Moving between the last years of the Ottoman Empire and the 1990s, Orhan’s Inheritance is a story of passionate love, unspeakable horrors, incredible resilience, and the hidden stories that haunt a family. (publisher’s summary)
The Jumbies by Tracey Baptiste — from Algonquin Young Readers
**This isn’t my cup of tea, so I’ll be passing it along to a family friend**
Corinne La Mer isn’t afraid of anything. Not scorpions, not the boys who tease her, and certainly not jumbies. She knows that jumbies aren’t real; they’re just creatures parents make up to frighten their children. But on All Hallows’ Eve, Corinne chases an agouti all the way into the forbidden woods. Those shining yellow eyes that follow her to the edge of the trees, they couldn’t belong to a jumbie. Or could they?
Corinne begins to notice odd occurrences after that night. First she spots a beautiful stranger speaking to the town witch at the market. Then this same beauty, called Severine, turns up at Corinne’s house, cooking dinner for her father. Danger is in the air. Sure enough, bewitching Corinne’s father is the first step in Severine’s plan to claim the entire island for the jumbies. Corinne must call on her courage and her friends and ancient magic to stop Severine and to save her island home. (publisher’s summary)

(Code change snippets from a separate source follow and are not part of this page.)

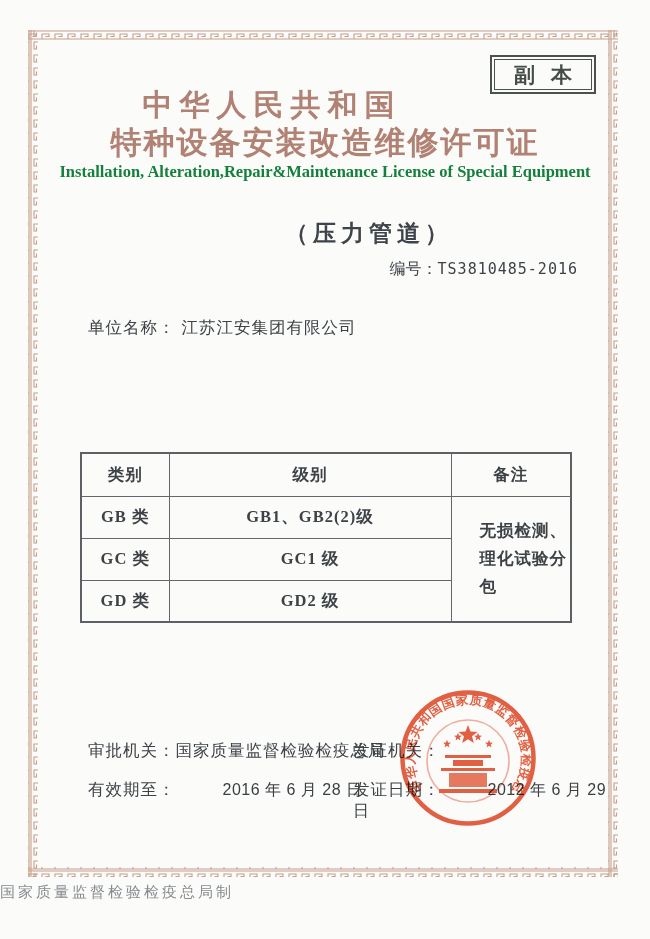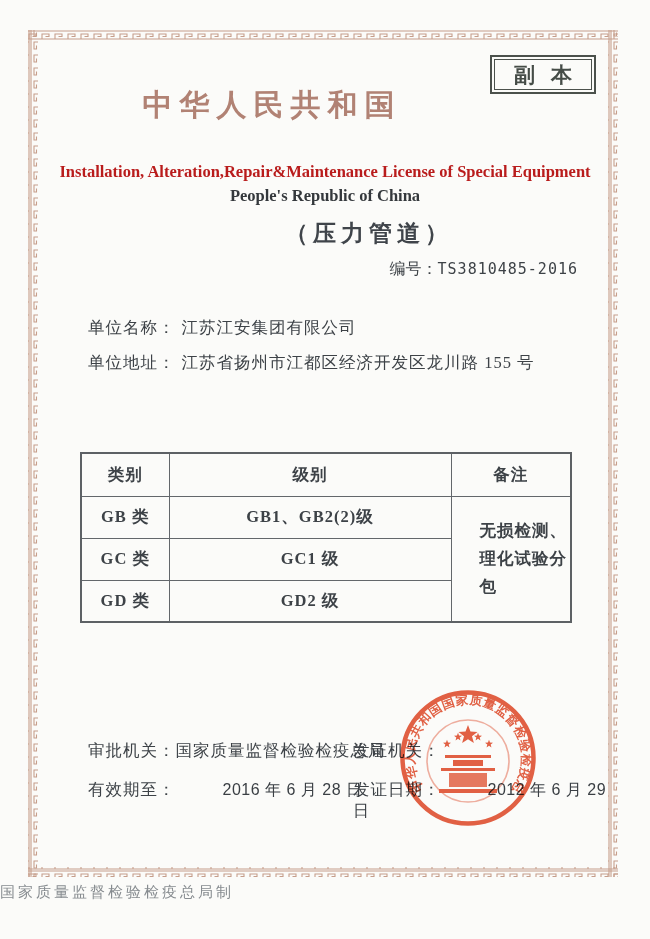--- a/index.html
+++ b/index.html
@@ -86,6 +86,7 @@
   </div>
 
   <div class="title-cn1">中华人民共和国</div>
+  <div class="title-cn2">特种设备安装改造维修许可证</div>
   <div class="title-en1">Installation, Alteration,Repair&amp;Maintenance License of Special Equipment</div>
   <div class="title-en2">People's Republic of China</div>
   <div class="category-line">（压力管道）</div>

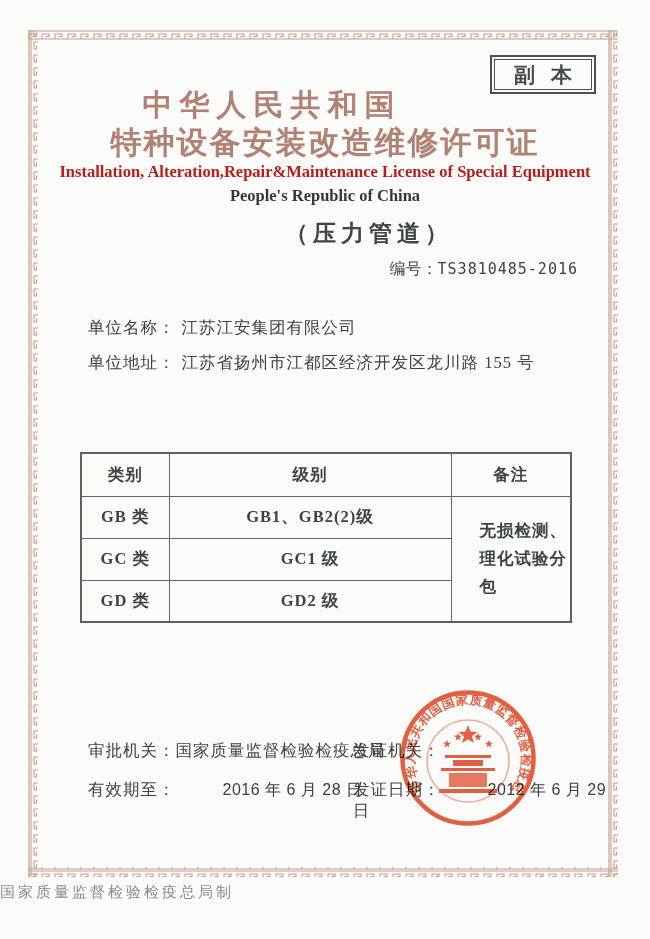--- a/index.html
+++ b/index.html
@@ -24,7 +24,7 @@
   .title-cn2 { position: absolute; left: 0; width: 650px; top: 122px; text-align: center;
     font-size: 31px; font-weight: bold; color: #b18274; letter-spacing: 2px; z-index: 2; }
   .title-en1 { position: absolute; left: 0; width: 650px; top: 162px; text-align: center;
-    font-size: 16.5px; font-weight: bold; color: #b91c1c; z-index: 2; }
+    font-size: 16.5px; font-weight: bold; color: #15803d; z-index: 2; }
   .title-en2 { position: absolute; left: 0; width: 650px; top: 186px; text-align: center;
     font-size: 16.5px; font-weight: bold; color: #34383c; z-index: 2; }
   .category-line { position: absolute; left: 0; width: 650px; top: 218px; text-align: center;

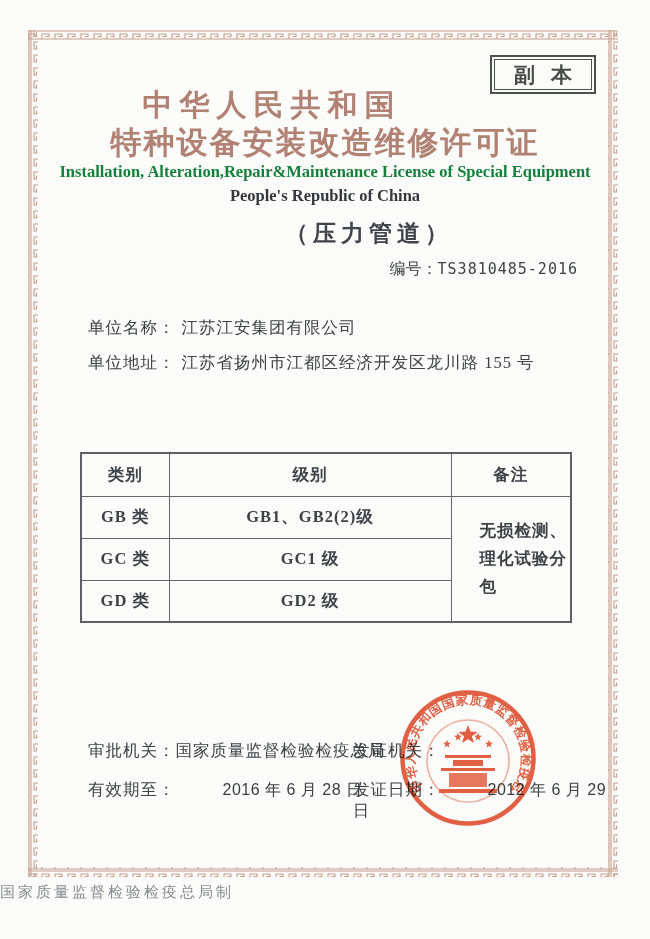--- a/index.html
+++ b/index.html
@@ -88,7 +88,6 @@
   <div class="title-cn1">中华人民共和国</div>
   <div class="title-cn2">特种设备安装改造维修许可证</div>
   <div class="title-en1">Installation, Alteration,Repair&amp;Maintenance License of Special Equipment</div>
-  <div class="title-en2">People's Republic of China</div>
   <div class="category-line">（压力管道）</div>
 
   <div class="license-row">

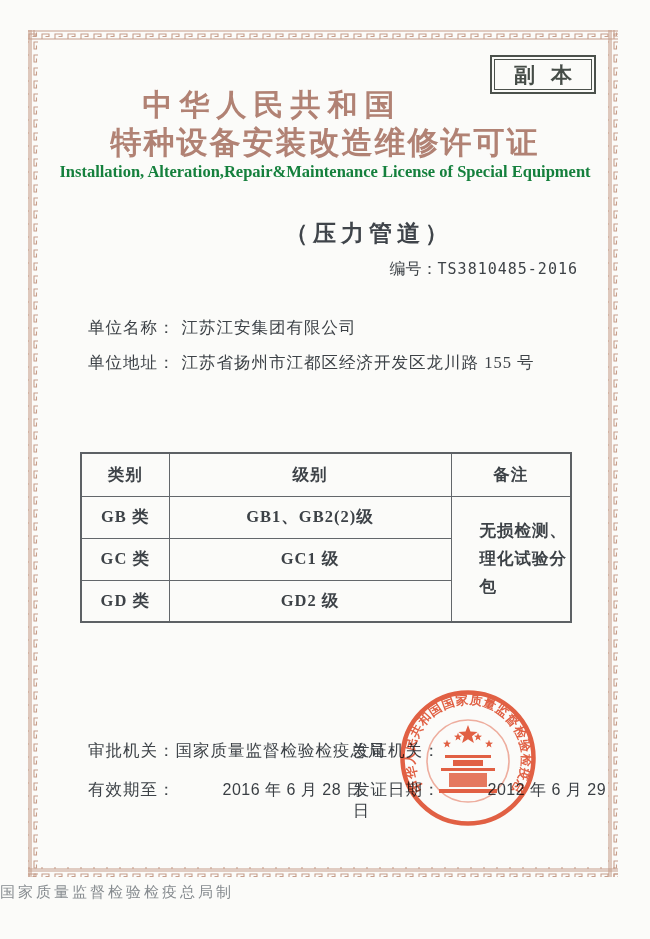--- a/index.html
+++ b/index.html
@@ -97,9 +97,6 @@
   <div class="unit-row unit-name-row">
     <span>单位名称：</span><span class="val">江苏江安集团有限公司</span>
   </div>
-  <div class="unit-row unit-addr-row">
-    <span>单位地址：</span><span class="val">江苏省扬州市江都区经济开发区龙川路 155 号</span>
-  </div>
 
 
   <table class="perm-table">

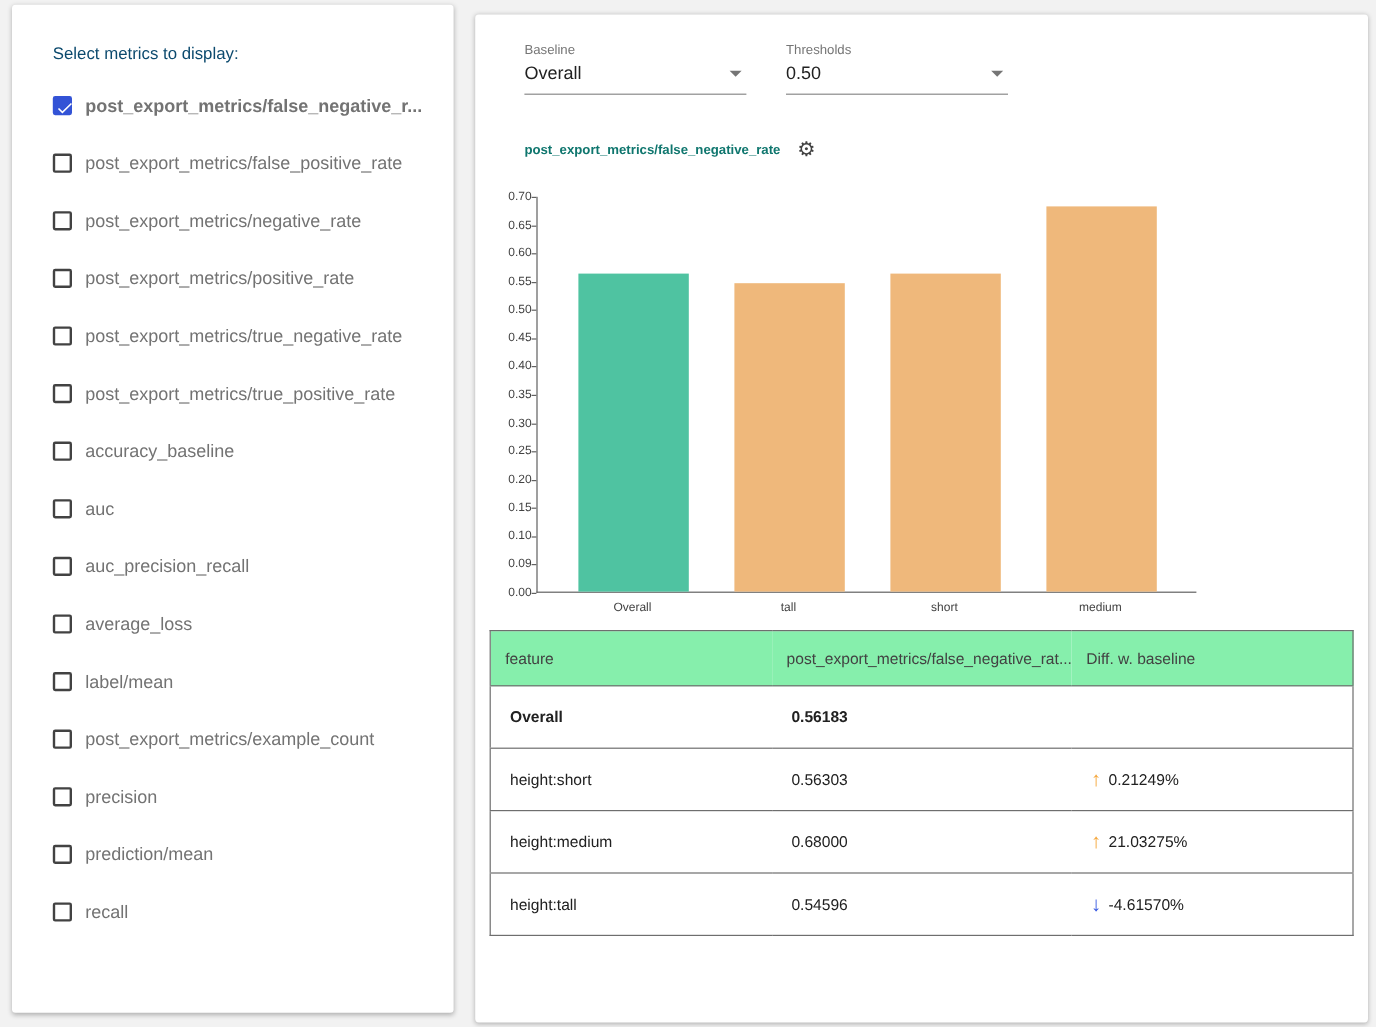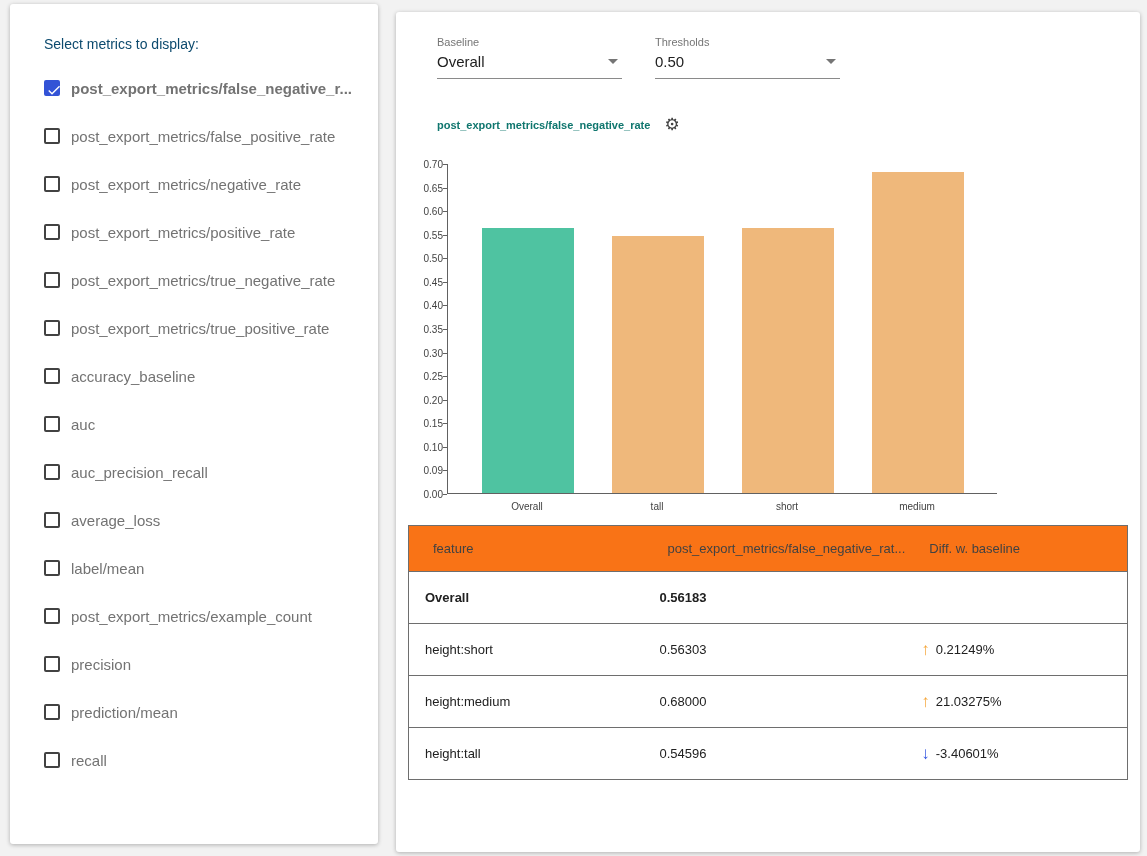--- a/index.html
+++ b/index.html
@@ -73,7 +73,7 @@
     border:1px solid #6e6e6e;
   }
   #results-table thead th {
-    background:#f97316; height:46px; text-align:left; padding-left:24px;
+    background:#86efac; height:46px; text-align:left; padding-left:12px;
     font-weight:normal; color:#424242; border-bottom:1px solid #6e6e6e;
   }
   #results-table tbody td {

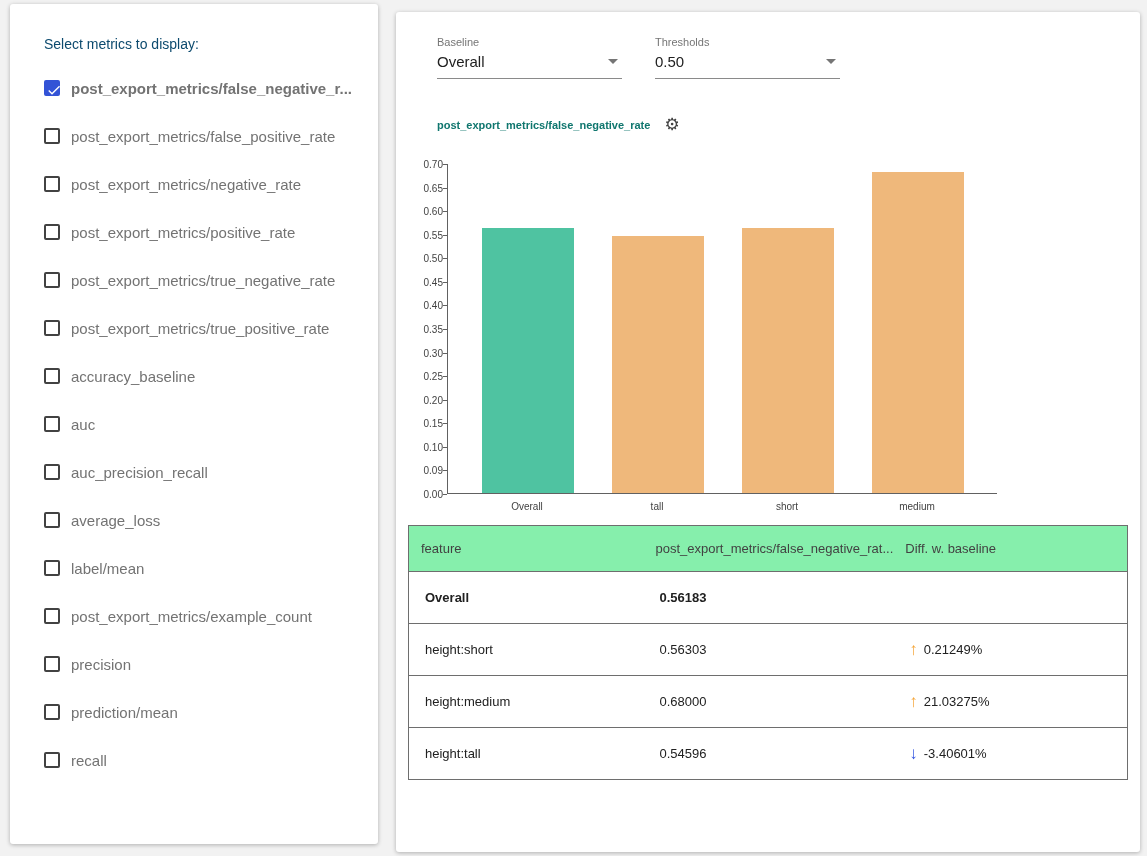--- a/index.html
+++ b/index.html
@@ -275,7 +275,7 @@
           <td>
             <div class="diff-wrap">
               <span class="arrow down">↓</span>
-              <span>-3.40601%</span>
+              <span>-4.61570%</span>
             </div>
           </td>
         </tr>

William Shakespeare’s The Phantom of Menace by Ian Doescher — from Quirk
**This isn’t my cup of tea, so I passed it along to Serena**
Join us, good gentles, for a merry reimagining of Star Wars: Episode One as only Shakespeare could have written it. The entire saga starts here, with a thrilling tale featuring a disguised queen, a young hero, and two fearless knights facing a hidden, vengeful enemy.
‘Tis a true Shakespearean drama, filled with sword fights, soliloquies, and doomed romance…all in glorious iambic pentameter and coupled with twenty gorgeous Elizabethan illustrations. Hold on to your midi-chlorians: The play’s the thing, wherein you’ll catch the rise of Anakin! (publisher’s summary)
What books did you add to your shelves recently?